§ **Extracted entries**:
==============================

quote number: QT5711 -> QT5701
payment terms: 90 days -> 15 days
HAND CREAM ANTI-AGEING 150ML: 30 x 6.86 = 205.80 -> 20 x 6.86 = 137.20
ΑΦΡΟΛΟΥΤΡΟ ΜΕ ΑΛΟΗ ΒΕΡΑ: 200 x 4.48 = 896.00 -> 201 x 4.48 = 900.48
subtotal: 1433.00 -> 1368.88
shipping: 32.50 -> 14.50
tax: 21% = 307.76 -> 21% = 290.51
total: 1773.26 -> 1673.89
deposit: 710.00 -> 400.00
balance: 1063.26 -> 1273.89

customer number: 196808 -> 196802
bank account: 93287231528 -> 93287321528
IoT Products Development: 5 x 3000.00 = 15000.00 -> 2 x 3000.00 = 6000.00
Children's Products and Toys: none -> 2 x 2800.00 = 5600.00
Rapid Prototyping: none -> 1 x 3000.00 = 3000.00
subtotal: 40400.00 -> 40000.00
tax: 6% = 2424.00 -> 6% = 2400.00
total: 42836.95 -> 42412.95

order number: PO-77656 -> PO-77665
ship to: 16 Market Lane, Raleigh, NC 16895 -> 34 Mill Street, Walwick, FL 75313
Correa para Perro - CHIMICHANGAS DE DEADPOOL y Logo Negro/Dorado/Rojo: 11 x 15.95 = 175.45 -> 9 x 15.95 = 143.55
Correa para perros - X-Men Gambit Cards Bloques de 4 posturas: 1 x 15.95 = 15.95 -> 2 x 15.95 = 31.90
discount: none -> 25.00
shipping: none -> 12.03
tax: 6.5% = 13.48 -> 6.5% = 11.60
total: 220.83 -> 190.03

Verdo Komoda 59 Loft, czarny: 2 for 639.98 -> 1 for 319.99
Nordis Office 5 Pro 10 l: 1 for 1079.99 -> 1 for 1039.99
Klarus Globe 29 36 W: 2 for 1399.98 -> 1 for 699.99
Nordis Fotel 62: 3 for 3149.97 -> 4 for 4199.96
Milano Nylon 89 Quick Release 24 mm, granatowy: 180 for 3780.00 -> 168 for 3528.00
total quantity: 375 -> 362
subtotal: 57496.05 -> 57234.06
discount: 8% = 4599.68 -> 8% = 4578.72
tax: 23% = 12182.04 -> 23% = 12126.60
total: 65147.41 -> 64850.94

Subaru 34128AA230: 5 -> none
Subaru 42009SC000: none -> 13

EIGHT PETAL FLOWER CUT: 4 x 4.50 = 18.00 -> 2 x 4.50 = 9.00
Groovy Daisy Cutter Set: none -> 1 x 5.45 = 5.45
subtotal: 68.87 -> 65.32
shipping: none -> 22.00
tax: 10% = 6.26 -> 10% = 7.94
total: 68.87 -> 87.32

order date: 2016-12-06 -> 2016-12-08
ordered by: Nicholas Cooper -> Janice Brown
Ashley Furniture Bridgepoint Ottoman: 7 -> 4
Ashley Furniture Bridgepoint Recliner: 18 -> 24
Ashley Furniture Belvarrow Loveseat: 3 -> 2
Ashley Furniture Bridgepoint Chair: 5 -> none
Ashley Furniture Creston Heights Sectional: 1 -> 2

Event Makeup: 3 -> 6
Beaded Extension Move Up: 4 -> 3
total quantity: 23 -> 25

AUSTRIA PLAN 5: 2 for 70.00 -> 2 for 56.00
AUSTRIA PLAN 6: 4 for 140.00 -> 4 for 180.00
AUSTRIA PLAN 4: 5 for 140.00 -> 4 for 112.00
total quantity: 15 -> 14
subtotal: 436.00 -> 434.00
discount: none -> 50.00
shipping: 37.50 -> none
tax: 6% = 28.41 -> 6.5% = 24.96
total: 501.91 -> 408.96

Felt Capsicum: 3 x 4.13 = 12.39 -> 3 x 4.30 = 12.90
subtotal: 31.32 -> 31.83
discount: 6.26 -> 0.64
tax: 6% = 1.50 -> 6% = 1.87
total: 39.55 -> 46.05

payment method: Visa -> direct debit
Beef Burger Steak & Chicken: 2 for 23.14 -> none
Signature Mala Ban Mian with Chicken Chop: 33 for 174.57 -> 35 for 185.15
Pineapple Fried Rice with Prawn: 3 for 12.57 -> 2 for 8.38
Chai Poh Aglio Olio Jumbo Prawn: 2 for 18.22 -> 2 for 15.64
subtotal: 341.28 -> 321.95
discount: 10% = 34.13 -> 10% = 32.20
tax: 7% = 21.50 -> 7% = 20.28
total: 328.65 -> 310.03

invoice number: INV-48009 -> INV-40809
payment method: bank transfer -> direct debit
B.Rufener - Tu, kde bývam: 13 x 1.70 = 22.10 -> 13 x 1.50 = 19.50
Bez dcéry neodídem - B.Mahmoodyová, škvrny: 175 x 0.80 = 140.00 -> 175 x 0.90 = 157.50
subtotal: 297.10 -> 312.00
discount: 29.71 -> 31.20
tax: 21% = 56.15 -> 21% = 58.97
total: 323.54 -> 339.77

==============================

§ **Prompt**:
Retype all the material exactly, missing nothing.

§ **Expected answer**:
quote number: QT5711 -> QT5701
payment terms: 90 days -> 15 days
HAND CREAM ANTI-AGEING 150ML: 30 x 6.86 = 205.80 -> 20 x 6.86 = 137.20
ΑΦΡΟΛΟΥΤΡΟ ΜΕ ΑΛΟΗ ΒΕΡΑ: 200 x 4.48 = 896.00 -> 201 x 4.48 = 900.48
subtotal: 1433.00 -> 1368.88
shipping: 32.50 -> 14.50
tax: 21% = 307.76 -> 21% = 290.51
total: 1773.26 -> 1673.89
deposit: 710.00 -> 400.00
balance: 1063.26 -> 1273.89

customer number: 196808 -> 196802
bank account: 93287231528 -> 93287321528
IoT Products Development: 5 x 3000.00 = 15000.00 -> 2 x 3000.00 = 6000.00
Children's Products and Toys: none -> 2 x 2800.00 = 5600.00
Rapid Prototyping: none -> 1 x 3000.00 = 3000.00
subtotal: 40400.00 -> 40000.00
tax: 6% = 2424.00 -> 6% = 2400.00
total: 42836.95 -> 42412.95

order number: PO-77656 -> PO-77665
ship to: 16 Market Lane, Raleigh, NC 16895 -> 34 Mill Street, Walwick, FL 75313
Correa para Perro - CHIMICHANGAS DE DEADPOOL y Logo Negro/Dorado/Rojo: 11 x 15.95 = 175.45 -> 9 x 15.95 = 143.55
Correa para perros - X-Men Gambit Cards Bloques de 4 posturas: 1 x 15.95 = 15.95 -> 2 x 15.95 = 31.90
discount: none -> 25.00
shipping: none -> 12.03
tax: 6.5% = 13.48 -> 6.5% = 11.60
total: 220.83 -> 190.03

Verdo Komoda 59 Loft, czarny: 2 for 639.98 -> 1 for 319.99
Nordis Office 5 Pro 10 l: 1 for 1079.99 -> 1 for 1039.99
Klarus Globe 29 36 W: 2 for 1399.98 -> 1 for 699.99
Nordis Fotel 62: 3 for 3149.97 -> 4 for 4199.96
Milano Nylon 89 Quick Release 24 mm, granatowy: 180 for 3780.00 -> 168 for 3528.00
total quantity: 375 -> 362
subtotal: 57496.05 -> 57234.06
discount: 8% = 4599.68 -> 8% = 4578.72
tax: 23% = 12182.04 -> 23% = 12126.60
total: 65147.41 -> 64850.94

Subaru 34128AA230: 5 -> none
Subaru 42009SC000: none -> 13

EIGHT PETAL FLOWER CUT: 4 x 4.50 = 18.00 -> 2 x 4.50 = 9.00
Groovy Daisy Cutter Set: none -> 1 x 5.45 = 5.45
subtotal: 68.87 -> 65.32
shipping: none -> 22.00
tax: 10% = 6.26 -> 10% = 7.94
total: 68.87 -> 87.32

order date: 2016-12-06 -> 2016-12-08
ordered by: Nicholas Cooper -> Janice Brown
Ashley Furniture Bridgepoint Ottoman: 7 -> 4
Ashley Furniture Bridgepoint Recliner: 18 -> 24
Ashley Furniture Belvarrow Loveseat: 3 -> 2
Ashley Furniture Bridgepoint Chair: 5 -> none
Ashley Furniture Creston Heights Sectional: 1 -> 2

Event Makeup: 3 -> 6
Beaded Extension Move Up: 4 -> 3
total quantity: 23 -> 25

AUSTRIA PLAN 5: 2 for 70.00 -> 2 for 56.00
AUSTRIA PLAN 6: 4 for 140.00 -> 4 for 180.00
AUSTRIA PLAN 4: 5 for 140.00 -> 4 for 112.00
total quantity: 15 -> 14
subtotal: 436.00 -> 434.00
discount: none -> 50.00
shipping: 37.50 -> none
tax: 6% = 28.41 -> 6.5% = 24.96
total: 501.91 -> 408.96

Felt Capsicum: 3 x 4.13 = 12.39 -> 3 x 4.30 = 12.90
subtotal: 31.32 -> 31.83
discount: 6.26 -> 0.64
tax: 6% = 1.50 -> 6% = 1.87
total: 39.55 -> 46.05

payment method: Visa -> direct debit
Beef Burger Steak & Chicken: 2 for 23.14 -> none
Signature Mala Ban Mian with Chicken Chop: 33 for 174.57 -> 35 for 185.15
Pineapple Fried Rice with Prawn: 3 for 12.57 -> 2 for 8.38
Chai Poh Aglio Olio Jumbo Prawn: 2 for 18.22 -> 2 for 15.64
subtotal: 341.28 -> 321.95
discount: 10% = 34.13 -> 10% = 32.20
tax: 7% = 21.50 -> 7% = 20.28
total: 328.65 -> 310.03

invoice number: INV-48009 -> INV-40809
payment method: bank transfer -> direct debit
B.Rufener - Tu, kde bývam: 13 x 1.70 = 22.10 -> 13 x 1.50 = 19.50
Bez dcéry neodídem - B.Mahmoodyová, škvrny: 175 x 0.80 = 140.00 -> 175 x 0.90 = 157.50
subtotal: 297.10 -> 312.00
discount: 29.71 -> 31.20
tax: 21% = 56.15 -> 21% = 58.97
total: 323.54 -> 339.77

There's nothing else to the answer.